Trends show that the frog (Paedophryne amanuensis) and the lesula monkey (Cercopithecus lomamiensis) will not be the last species to be discovered. In fact, it seems that every time research teams machete their way into a jungle or plunge down to a coral reef, they emerge with samples of previously uncatalogued creatures. The total from such expeditions adds up to an astonishing 15,000 new species discovered each year.
Unsurprisingly, the bulk of these 15,000 newly discovered critters are insects, with beetles invariably being the most common. Yet the discoveries are not limited to just the small stuff.

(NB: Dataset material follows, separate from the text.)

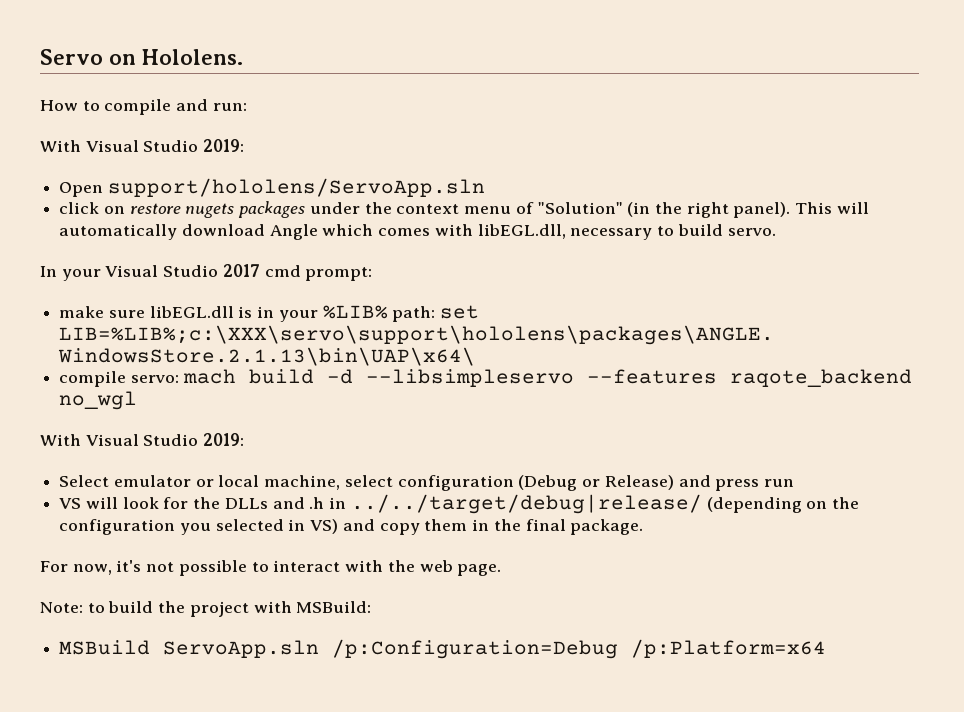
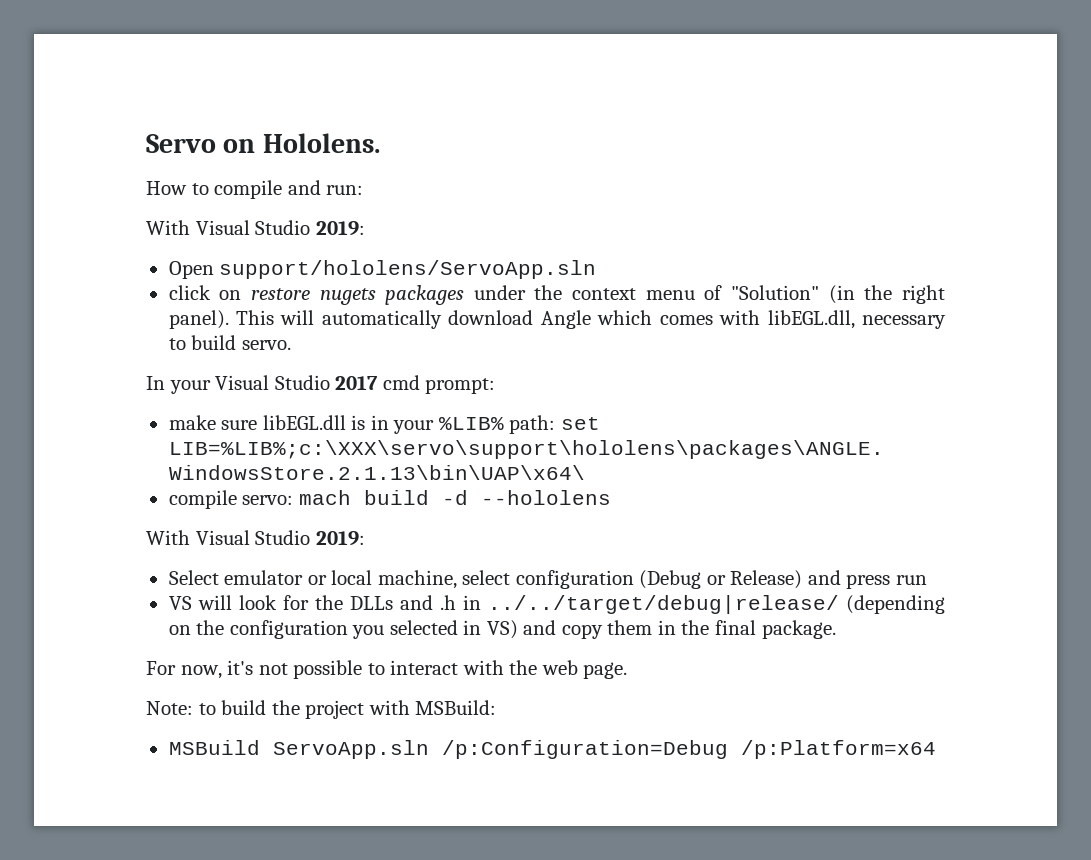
[365,369,912,387] [59,391,138,410] --libsimpleservo --features raqote_backend no_wgl -> [480,490,611,505] --hololens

In 2009 alone, scientists found two new turtles, 133 new frogs and 41 new mammals.
A Bewildering, Intricate Creation
Even after thousands of years of discovery, the diversity of Earth’s wildlife is still astonishing and humbling scientists. “I don’t know whether to be more astounded by the species discovered each year, or the depths of our ignorance about biodiversity of which we are a part,” said Quentin Wheeler, founding director of the International Institute for Species Exploration at Arizona State University.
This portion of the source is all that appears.